Below are records; how many of their lines contain "display"? Answer with only the number.

[Start of section]

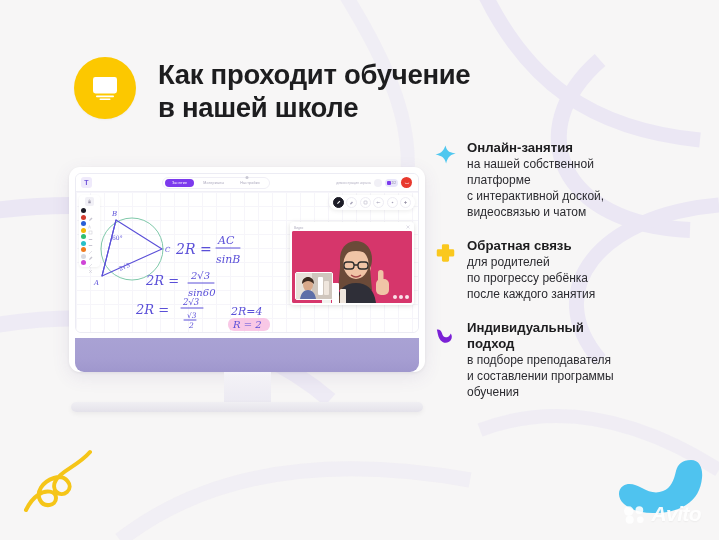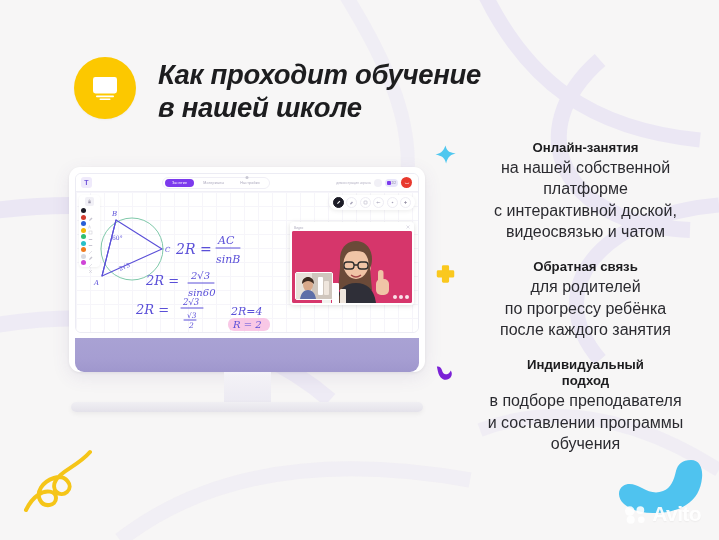--- a/index.html
+++ b/index.html
@@ -19,7 +19,7 @@
   .header-badge{width:62px;height:62px;border-radius:50%;background:#fcc800;
     display:flex;align-items:center;justify-content:center;flex:0 0 auto;box-shadow:0 1px 2px rgba(0,0,0,.04);}
   .header-title{font-size:27.5px;line-height:1.2;font-weight:bold;color:#1d1d1f;letter-spacing:-0.3px;
-    margin:0;padding-top:1px;white-space:pre-line;font-style:italic;}
+    margin:0;padding-top:1px;white-space:pre-line;}
 
   
   .monitor{position:absolute;left:69px;top:167px;width:356px;z-index:4;}

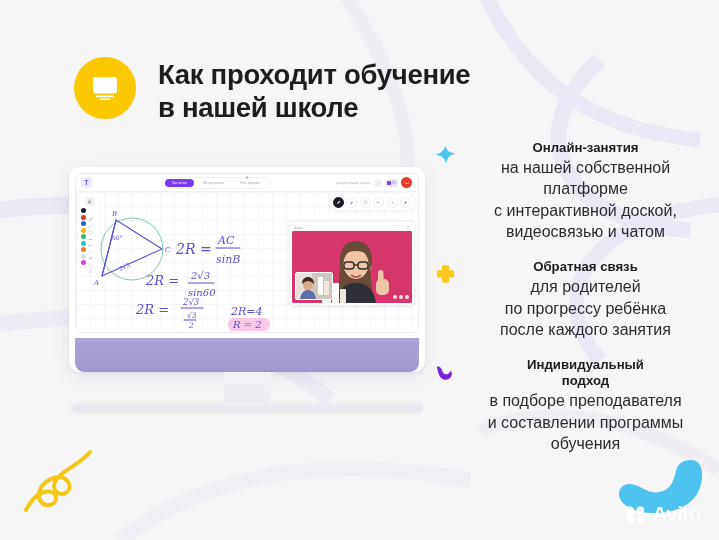--- a/index.html
+++ b/index.html
@@ -92,7 +92,7 @@
 
   
   .features{position:absolute;left:432px;top:140px;width:272px;z-index:5;}
-  .feature{display:flex;gap:9px;align-items:flex-start;margin-bottom:17px;text-align:center;}
+  .feature{display:flex;gap:9px;align-items:flex-start;margin-bottom:17px;}
   .f-icon{width:26px;flex:0 0 26px;display:flex;justify-content:center;padding-top:4px;}
   .f-text{flex:1;}
   .f-title{font-size:13.2px;font-weight:bold;color:#1d1d1f;line-height:1.22;margin:0 0 1px 0;white-space:pre-line;}

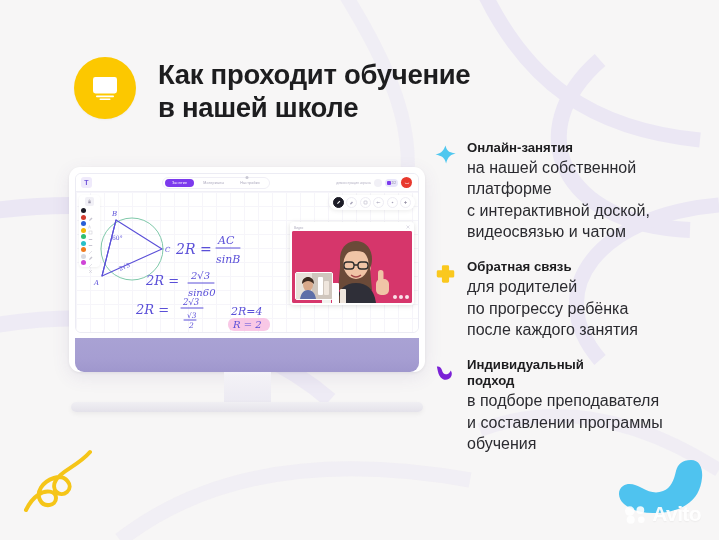--- a/index.html
+++ b/index.html
@@ -96,7 +96,7 @@
   .f-icon{width:26px;flex:0 0 26px;display:flex;justify-content:center;padding-top:4px;}
   .f-text{flex:1;}
   .f-title{font-size:13.2px;font-weight:bold;color:#1d1d1f;line-height:1.22;margin:0 0 1px 0;white-space:pre-line;}
-  .f-body{font-size:16px;color:#2b2b30;line-height:1.33;margin:0;white-space:pre-line;}
+  .f-body{font-size:12px;color:#2b2b30;line-height:1.33;margin:0;white-space:pre-line;}
 
   
   .swirl{position:absolute;left:18px;top:448px;z-index:3;}

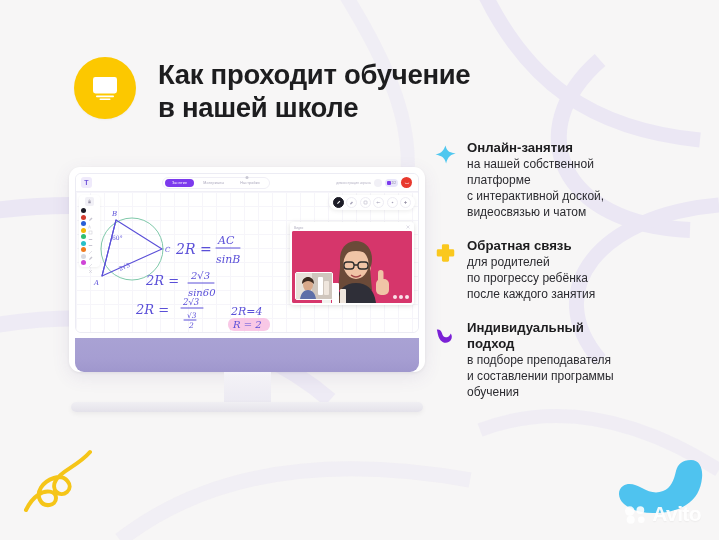--- a/index.html
+++ b/index.html
@@ -102,7 +102,7 @@
   .swirl{position:absolute;left:18px;top:448px;z-index:3;}
   .blob{position:absolute;right:14px;bottom:22px;z-index:3;}
   .avito{position:absolute;right:18px;bottom:14px;z-index:6;display:flex;align-items:center;gap:3px;
-     opacity:.92;}
+     opacity:.92;font-style:italic;}
   .avito-text{font-size:21px;font-weight:bold;color:#ffffff;letter-spacing:-.6px;
      text-shadow:0 1px 2px rgba(0,0,0,.06);}
 </style>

[End of section]

### Result of the task
6